Observing the spontaneous formation of a sub-critical nucleus in a phase-change amorphous material from ab initio molecular dynamics
Abstract
Phase-change materials (PCMs) are finding wide applications in emerging technologies such as nonvolatile phase-change random-access memory and in-memory computing devices by utilising the ultrafast and reversible amorphous-to-crystal transition. The crystallisation of the amorphous state is much slower compared to the crystal melting, hence representing a bottleneck in the further development of new technologies. Here, we disclose the detailed crystallisation pathway of amorphous Ge2Sb2Te5 (GST) via ab initio molecular dynamics simulations. By probing the local order with a highly sensitive metric, we detect the formation of a sub-critical nucleus formed by the spontaneous aggregation of highly ordered octahedral-like atoms.
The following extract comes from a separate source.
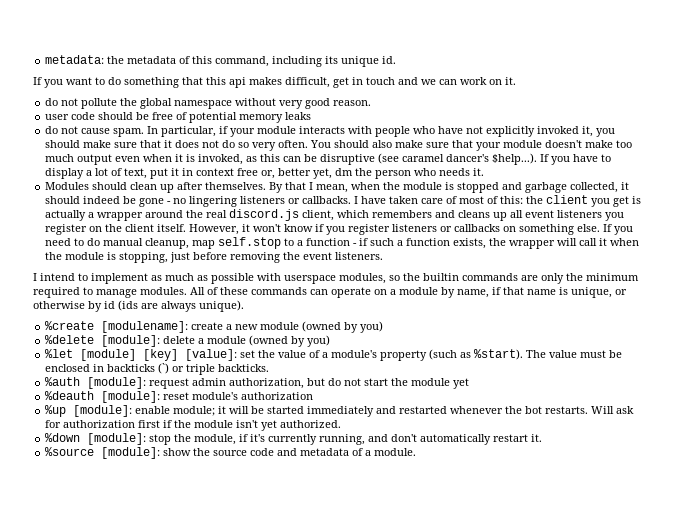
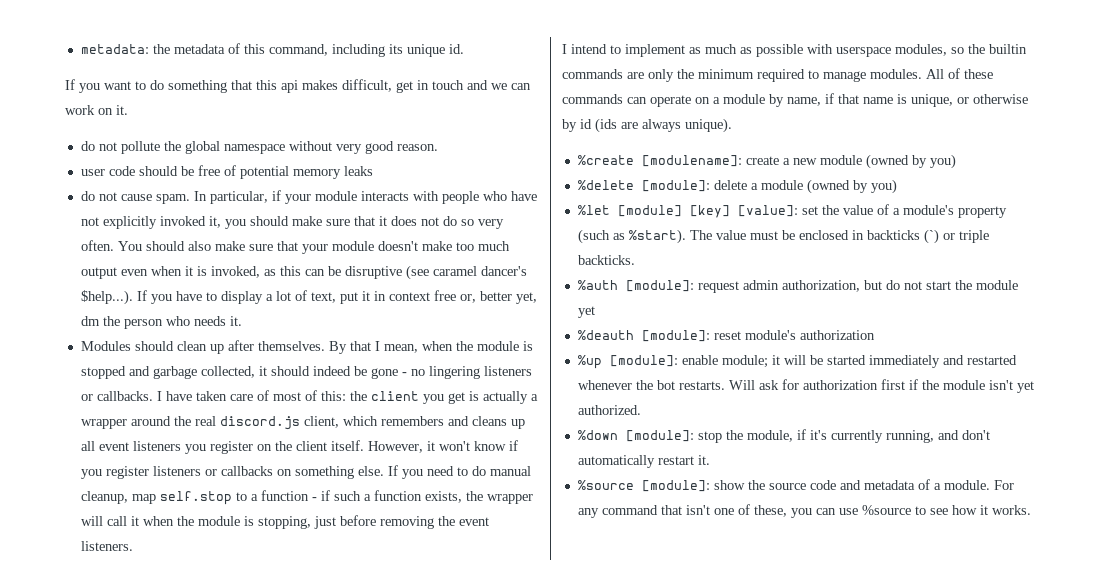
+ For any command that isn't one of these, you can use %source to see how it works.

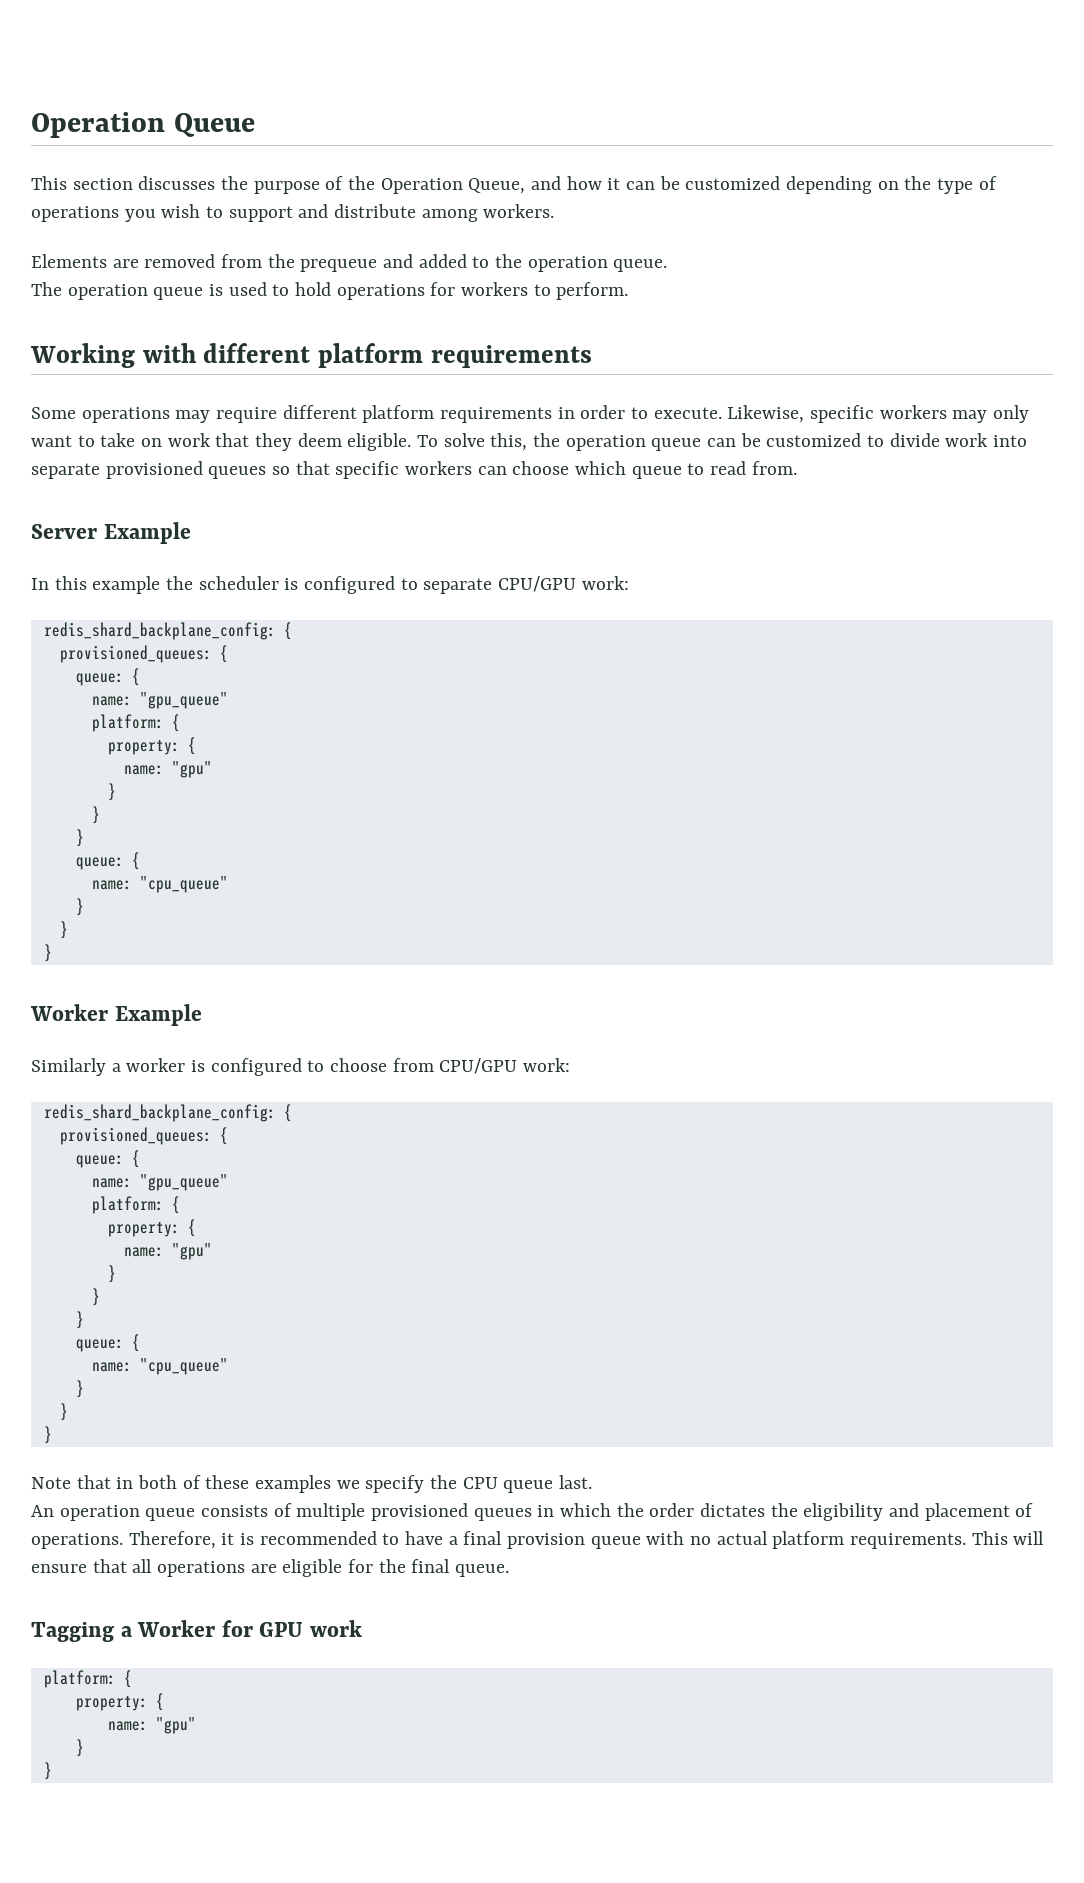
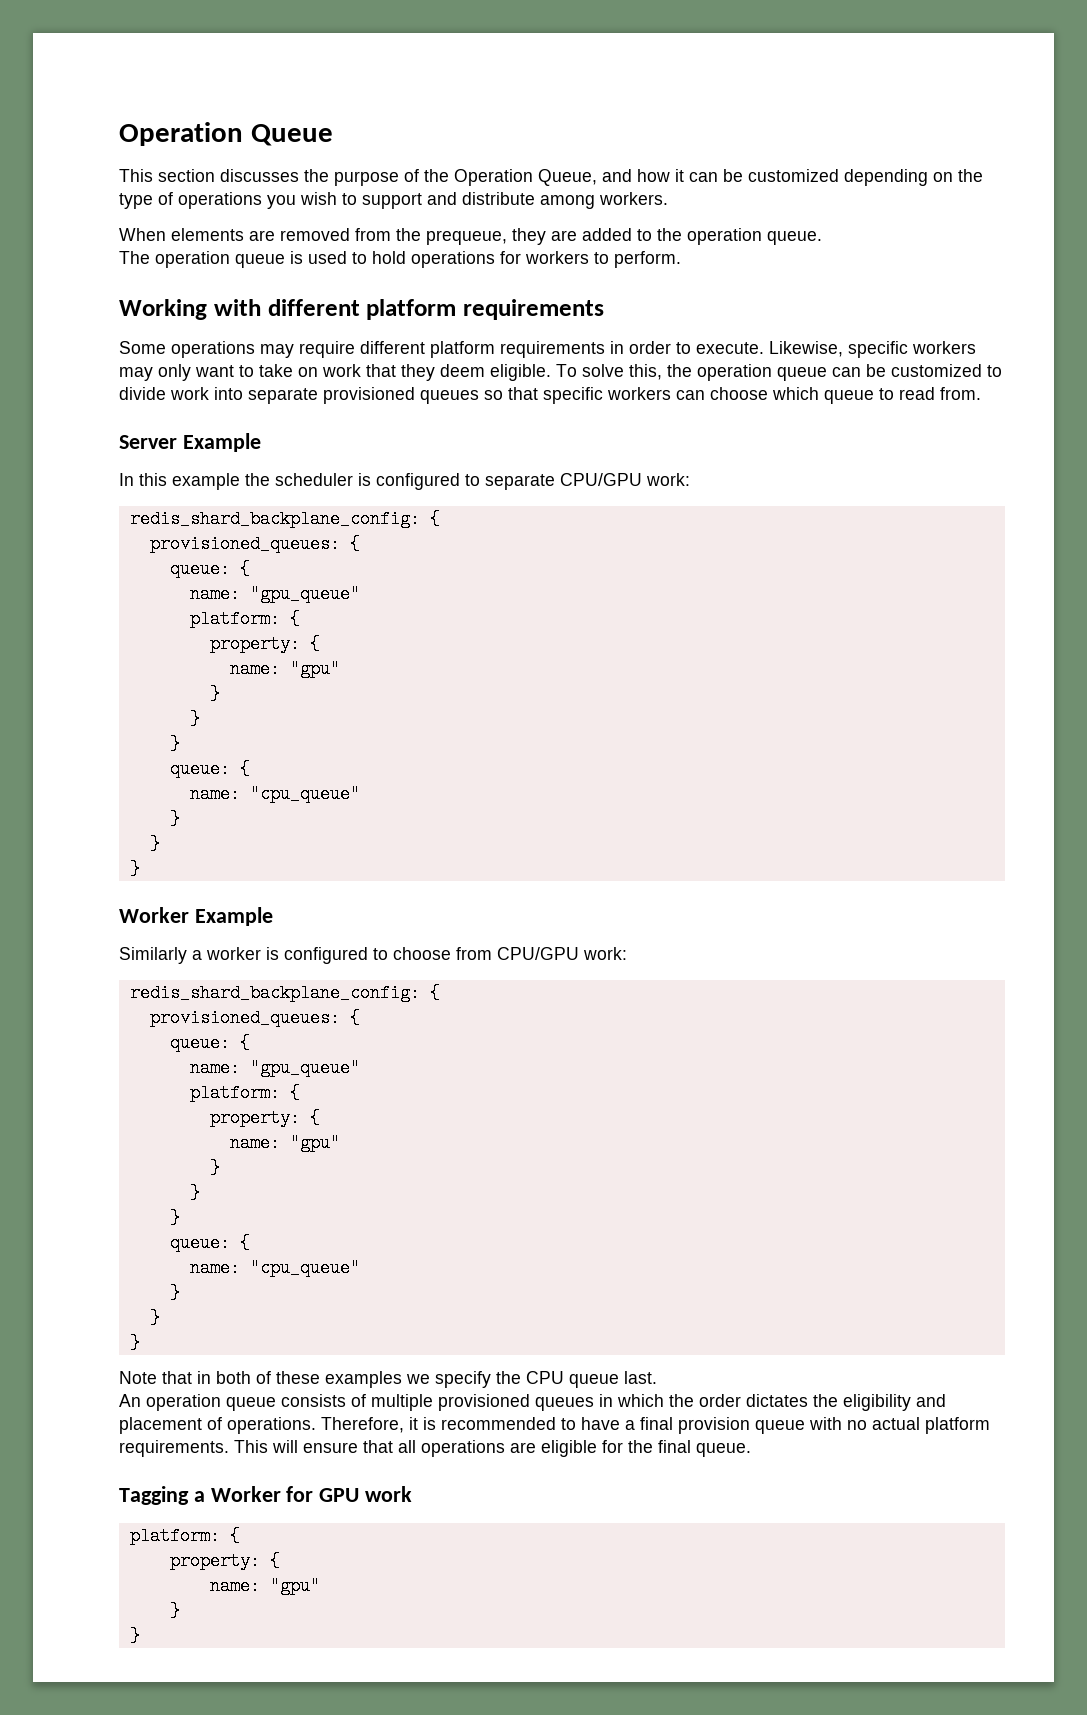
- Elements are removed from the prequeue and added to the operation queue.
+ When elements are removed from the prequeue, they are added to the operation queue.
Specifically, we observe that Sb atoms recover octahedral-like geometry quicker than Ge atoms, implying that the different mobility of different species plays a central role in the overall process. With respect to other less locally-ordered (hence transient) domains, this stable precursor is characterised by lower energy, is resilient to melting, and acts as a skeleton over which the critical nucleus further develops. The detailed understanding of the kinetics of homogeneous nucleation in GST opens the doorway for the development of more efficient PCM-based storage devices by a rational composition design and, ultimately, for the boosting of the speed and efficiency of computing architectures.